Classics like Johnny Bravo and Codename: Kids Next Door would likely be fine, but others such as Cow and Chicken or The Grim Adventures of Billy & Mandy might be viewed in a different light.
An example of this is the recently finished fifth season of the classic Samurai Jack being aired on Adult Swim rather than Cartoon Network proper. This might be due to Tartakovsky, the creator of Samurai Jack, wanting to show more graphic imagery, but the fact remains that the older episodes would likely be moved to the late-night programming block too if they were to be shown.
The success of bringing Jack back shows that there is a market for the older shows. However, Cartoon Network has tried to bring shows back in their own way, to varying degrees of success.
The first of the bunch, Teen Titans Go! premiered back in 2013 and has become one of their most popular shows, taking up a large amount of CN’s air time for one show already. When the show first aired, it was met back with backlash from fans of the original Teen Titans show, which finished its run in 2006.
The drastic change in art style, writing and focus of the show led to many fans feeling betrayed by Cartoon Network. A big reason for this was the advertising that went into the show, treating it as if it was a spiritual successor when in fact it is a comedy show aimed for a much younger demographic.
The show has become a marketing boom for CN and takes up nearly half of the network’s air time during certain down weeks when additional content is lacking. Older fans of the original have slowly grown to tolerate or in some cases enjoy certain episodes of the show over the years, which is good, since the show appears to be around to stay for the long-term.
In a similar vein, the 2016 reboot of the classic series The Powerpuff Girls was met with nearly universal panning from fans of the original and new fans alike. Gone was the action packed, character driven show of old. Instead the show pandered to a younger and broader audience with the intent of merchandising at the forefront.
This led to writers putting in references and jokes that were only received well by their target demographic. This means it was successful in the area they wanted it to be and made a profit, meaning we will likely see more of it in the future.
After being burned twice by CN on these reboots, fans were right to be wary of the 2016 Ben 10 reboot which looked to bring many of the same things to the table. A simpler art style, focus on young children and marketable characters.

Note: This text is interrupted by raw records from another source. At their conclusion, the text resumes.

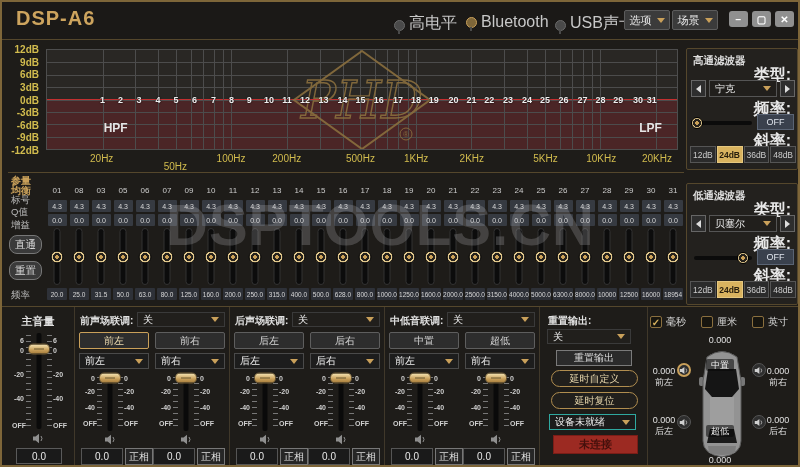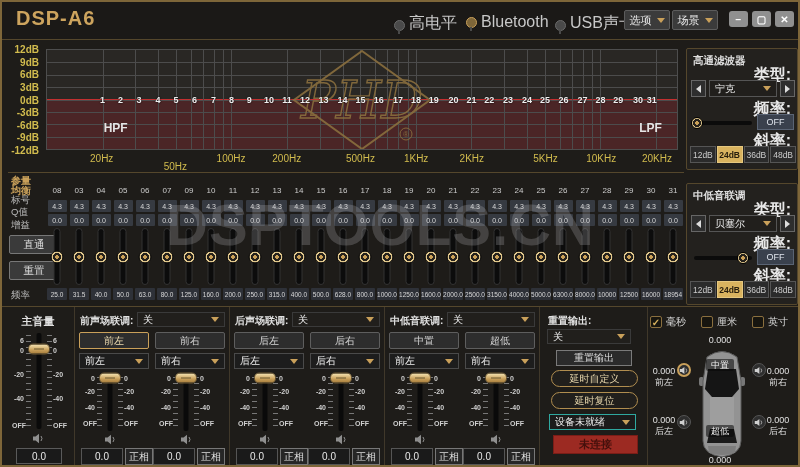"01" div.eq-col { html: none -> <div> <div>01</div> <div>4.3</div> <div>0.0</div> <div> <div></div> <div></div> </div> <div>20.0</div> </div> }
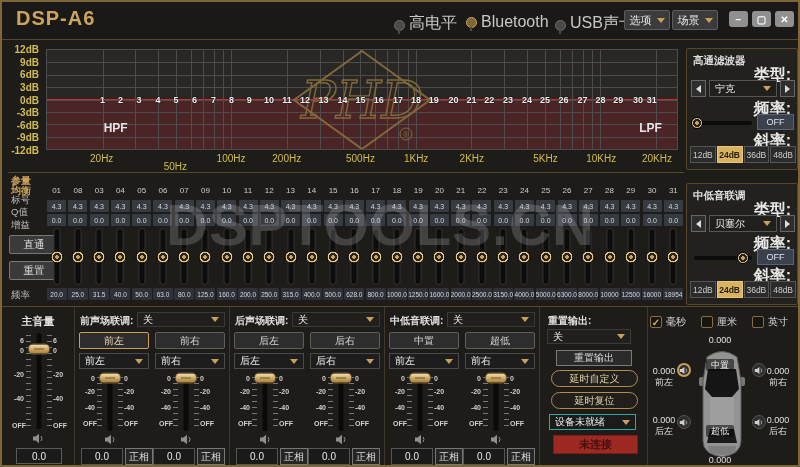"04" div.eq-col { html: <div> <div>04</div> <div>4.3</div> <div>0.0</div> <div> <div></div> <div></div> </div> <div>40.0</div> </div> -> none }
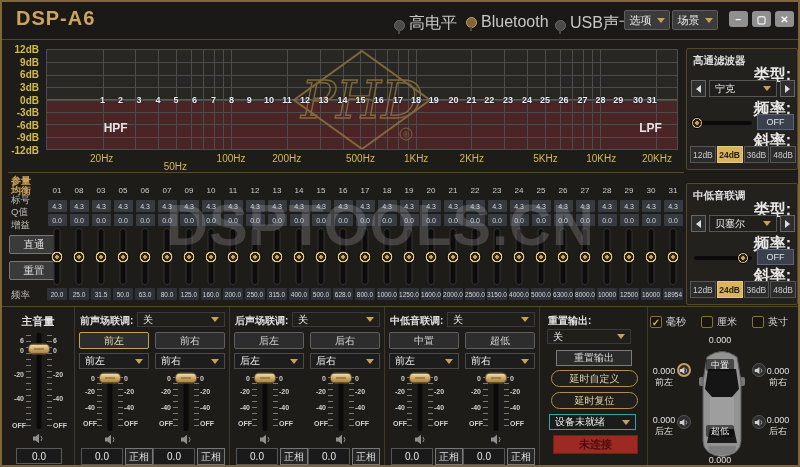"中低音联调" div.f-title { text: 中低音联调 -> 低通滤波器 }
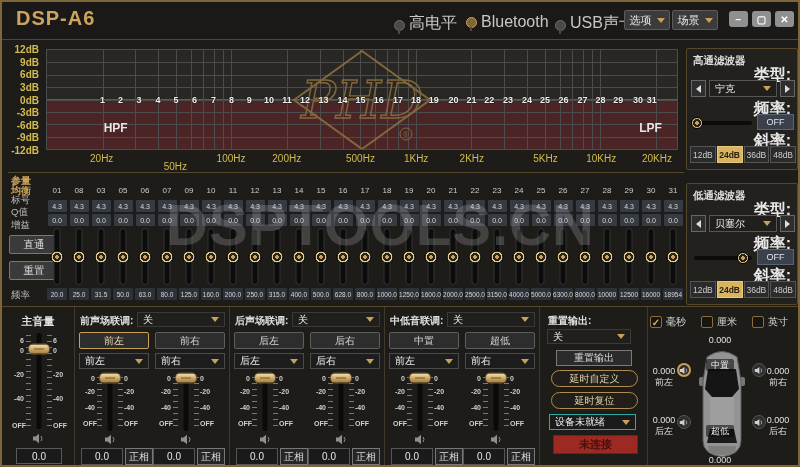"直通" .eq-btn { border-radius: 2px -> 8px; width: 50px -> 33px }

It was met with slightly better press, but nothing that truly pleased both the new and returning viewers.
With more shows like Teen Titans Go! Likely in the works for the future, what else can viewers both young and old look forward to?
For the older viewers, Steven Universe is liable to be around for a longtime to come due to the loyal and active fanbase the show holds.
Both Uncle Grandpa and The Amazing World of Gumball, which despite losing its lead writers and creators from the program, will be returning for more episodes.
We Bare Bears, a surprisingly deep and funny show about three different bears living together, seems to be sticking around.
Mighty Magiswords, the network’s first online original series that began as a short for their website and mobile app, is now a full fantasy-comedy series for their television broadcast.
Other shows like Justice League Action, Lego Ninjago: Masters of Spinjitzu, Transformers: Robots in Disguise and Cloudy with a Chance of Meatballs: The Series will also be airing for the network.
Ironically, the only show they air that has ended frequently is Tom and Jerry Tales, a show that ended in 2008, which makes sense because of the Tom and Jerry brand being a staple of Cartoon Network’s programming despite not being of their own creation.
The only show of note that is confirmed for a release this year is OK K.O.! Let’s Be Heroes, a show that, like Mighty Magiswords, began as an online short series and will now be getting a full show.
So, while you might not see any old favorites hanging around on Cartoon Network, unless you are a fan of the reboots or Tom and Jerry, there are plenty of bright spots for new and old fans alike to sit back and enjoy for the years to come.
And for all you old-timers who can’t stand these “newfangled animation” … there is always Boomerang.